(Material for this task)

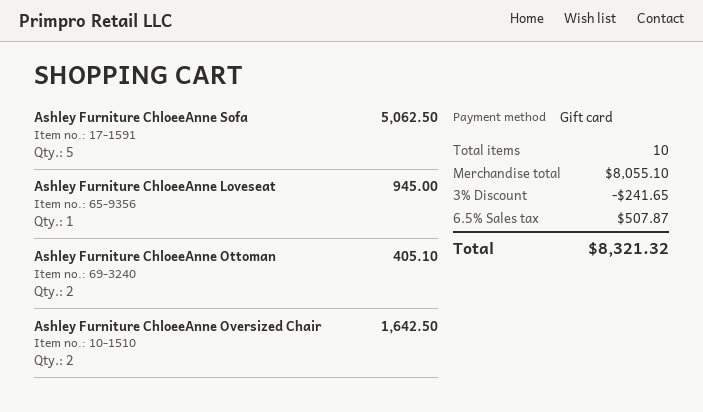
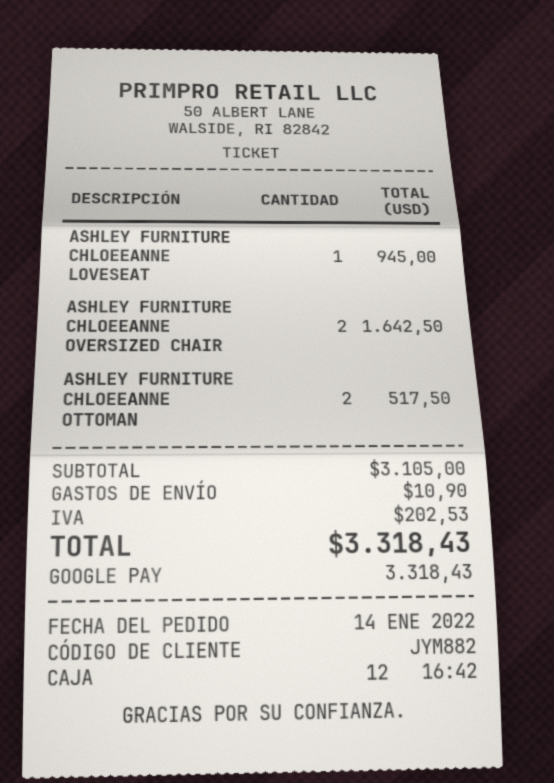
payment method: gift card -> Google Pay
Ashley Furniture ChloeeAnne Sofa: 5 for 5062.50 -> none
Ashley Furniture ChloeeAnne Ottoman: 2 for 405.10 -> 2 for 517.50
subtotal: 8055.10 -> 3105.00
discount: 3% = 241.65 -> none
shipping: none -> 10.90
tax: 507.87 -> 202.53
total: 8321.32 -> 3318.43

(End Material for this task)

» Instructions for the task: Return the material word for word, images omitted.

» Problem solution:
payment method: gift card -> Google Pay
Ashley Furniture ChloeeAnne Sofa: 5 for 5062.50 -> none
Ashley Furniture ChloeeAnne Ottoman: 2 for 405.10 -> 2 for 517.50
subtotal: 8055.10 -> 3105.00
discount: 3% = 241.65 -> none
shipping: none -> 10.90
tax: 507.87 -> 202.53
total: 8321.32 -> 3318.43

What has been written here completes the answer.